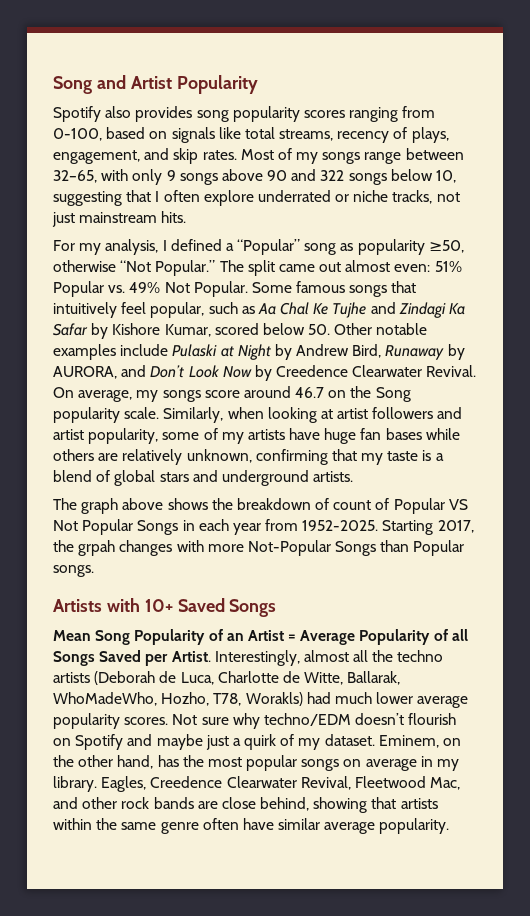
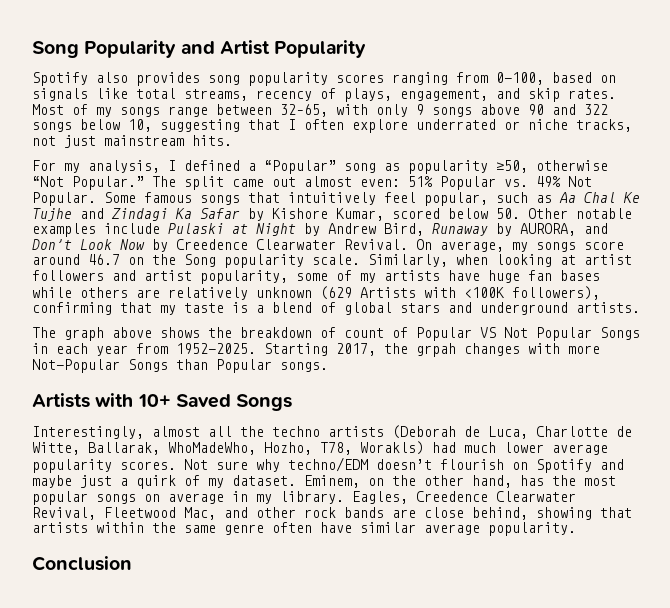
- Song and Artist Popularity
+ Song Popularity and Artist Popularity
- Similarly, when looking at artist followers and artist popularity, some of my artists have huge fan bases while others are relatively unknown, confirming that my taste is a blend of global stars and underground artists.
+ Similarly, when looking at artist followers and artist popularity, some of my artists have huge fan bases while others are relatively unknown (629 Artists with <100K followers), confirming that my taste is a blend of global stars and underground artists.
- Mean Song Popularity of an Artist = Average Popularity of all Songs Saved per Artist.
+ Conclusion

### WORK ORDER
Output the lines from the one with "Popularity and Artist Popularity" to the final line of the entries above, exactly as they stand, please, and nothing else.

### SOLUTION BELOW
+ Song Popularity and Artist Popularity
- Similarly, when looking at artist followers and artist popularity, some of my artists have huge fan bases while others are relatively unknown, confirming that my taste is a blend of global stars and underground artists.
+ Similarly, when looking at artist followers and artist popularity, some of my artists have huge fan bases while others are relatively unknown (629 Artists with <100K followers), confirming that my taste is a blend of global stars and underground artists.
- Mean Song Popularity of an Artist = Average Popularity of all Songs Saved per Artist.
+ Conclusion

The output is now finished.